Reviews for The Dispossessed
231 ratings109 reviews
- Rating: 5 out of 5 stars5/5Le Guin's idealism is exhilarating and inspiring and *real* despite the completely fantastic setting and situation. She shows the hardships of her utopia, and her perspective of a stranger being introduced to decadent capitalism is so astute. One of my favourite books ever. Everyone with left-wing progressive politics should read it.
- Rating: 4 out of 5 stars4/5All of the high praise I have seen on Litsy about this one is well deserved. I don't think I've read a sci-fi book before that made me think about things as much as The Dispossessed did. LeGuin managed to say a whole lot about a wide range of sociopolitical issues while also telling a compelling and exciting story in two worlds.
- Rating: 3 out of 5 stars3/5This was a very slow read for me, and I'm not sure I can articulate why. It may be that there's very little plot to the novel, and also relatively little science fiction -- this is a book of philosophy in which the other pieces are scaffolding and that made it hard to pick back up each day, in some ways.There's a lot to chew on in this novel -- I liked engaging with the philosophical ideas about social structures, political structures, the role of women, the use of constructed language to reinforce social ideas. The subtitle "ambiguous utopia" fits well since what we are supposed to take from the different societies of the two planets is ambiguous.
- Rating: 3 out of 5 stars3/5I liked this. I know I didn't get everything out of it on the first reading. I'll definitely read other books in the same universe.
- Rating: 5 out of 5 stars5/5This is a classic SF novel. It won the Hugo and Nebula awards in 1974. It's a tale of two worlds which have been out of contact with each other for centuries. Shevek is a physicist from Anarres who travels to Urras to learn and teach and try to repair the rift.
- Rating: 4 out of 5 stars4/5I checked this one out now just because it was right there on the shelf at the library, but I'm starting to think I should read the Hainish books in order, even though they aren't technically a series. I just suspect I would enjoy them better that way.
It's been a few weeks, but I'm still not sure I've got enough distance to talk about this book. Shevek, a physicist, was born and lived his whole life on a moon, a moon where millions were resettled as a result of a revolution on the main planet. Life on the moon is austere, but peaceful -- the entire society is socialist anarchist. The planet, by contrast, is rich and lush, and defined by capitalist excess and want. Those brought up on the moon are taught to judge/fear their parent civilization as "propertarian." Since the settling of the moon, contact between the two societies has been strictly limited. Shevek is the first to leave the moon.

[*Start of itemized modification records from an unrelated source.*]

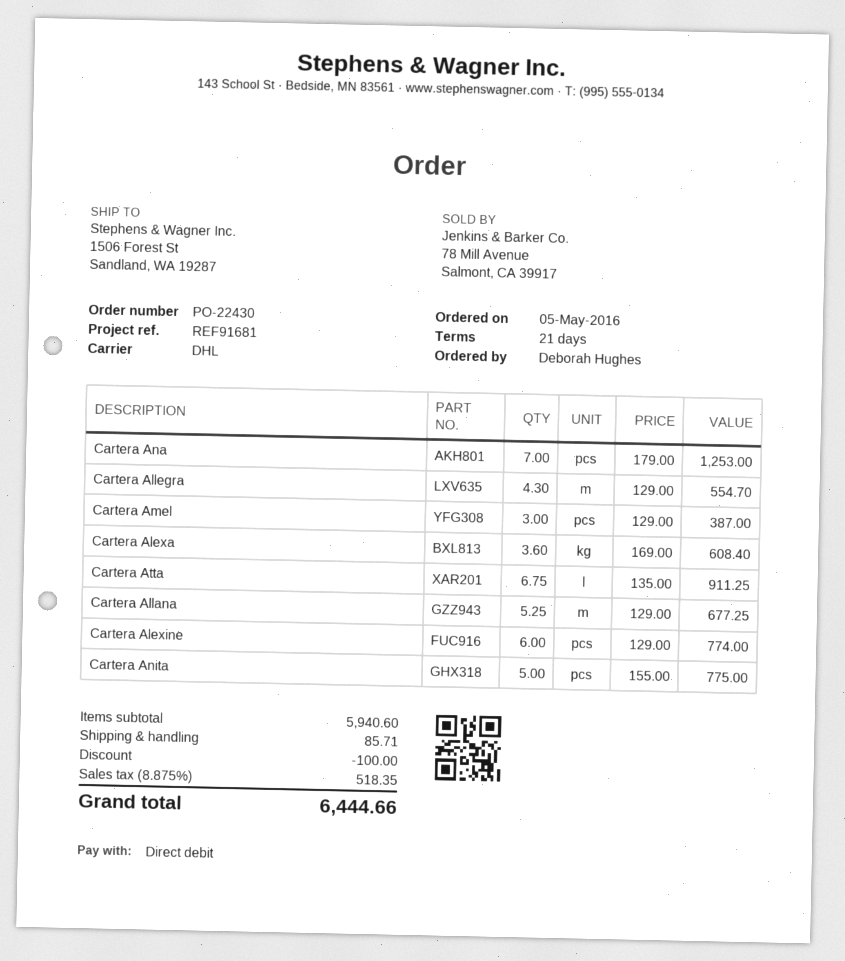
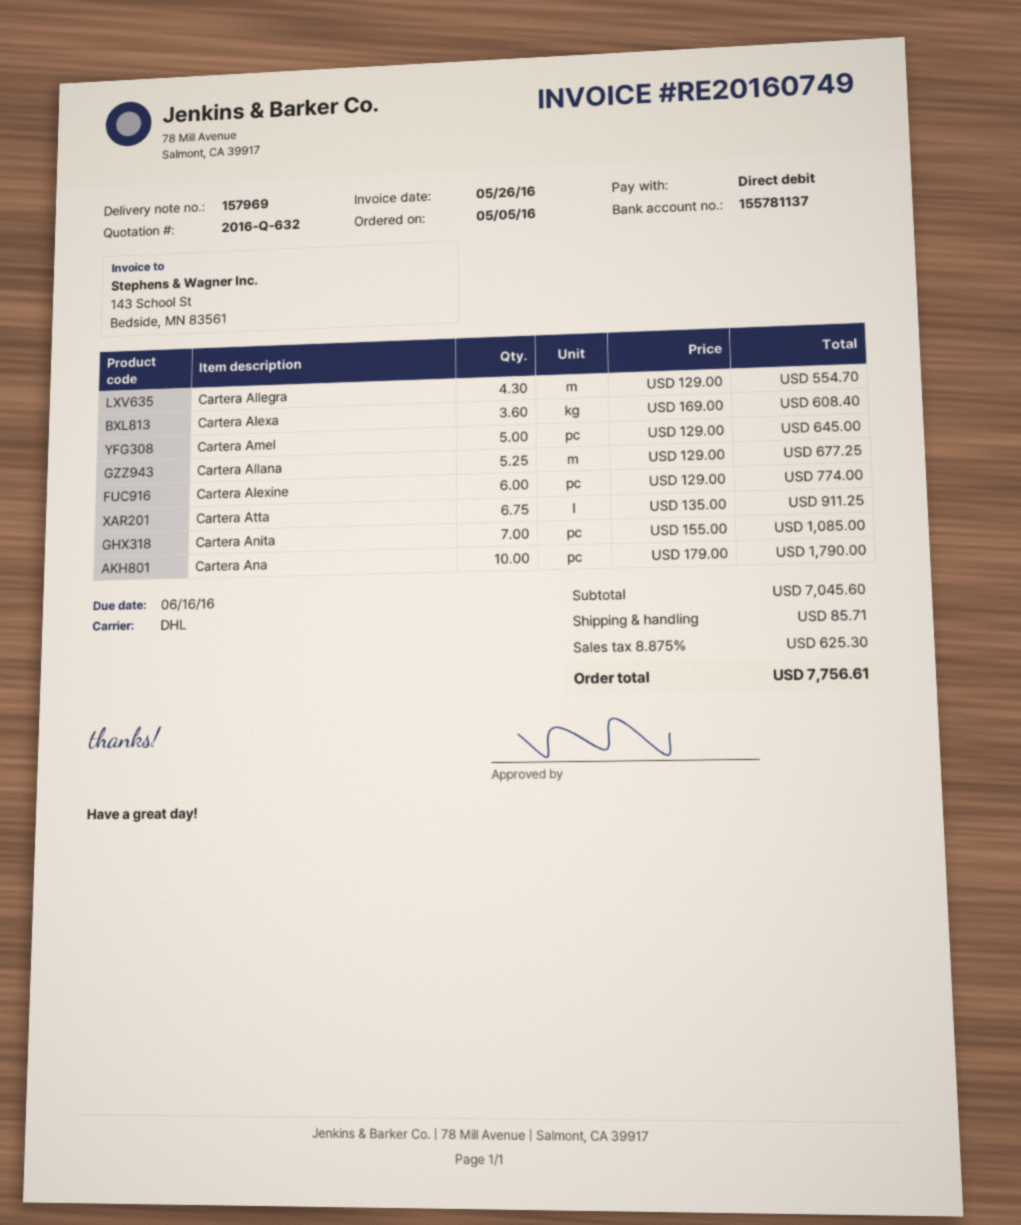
Cartera Ana: 7 x 179.00 = 1253.00 -> 10 x 179.00 = 1790.00
Cartera Amel: 3 x 129.00 = 387.00 -> 5 x 129.00 = 645.00
Cartera Anita: 5 x 155.00 = 775.00 -> 7 x 155.00 = 1085.00
subtotal: 5940.60 -> 7045.60
discount: 100.00 -> none
tax: 8.875% = 518.35 -> 8.875% = 625.30
total: 6444.66 -> 7756.61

Clearly this book is set up to compare two different societies/governments/economic principles. Most of the judging is done directly through the eyes of Shevek, so you expect it to come out pro-socialist/anarchist, which it largely does, but really, no person, rule, or principle comes off as entirely enlightened in this book. If there is any one theme in this book, it is that freedom is hard work, and it must be tended to vigilantly.
A bit of a slow read, but not necessarily in a bad way. Deep, and thoughtful.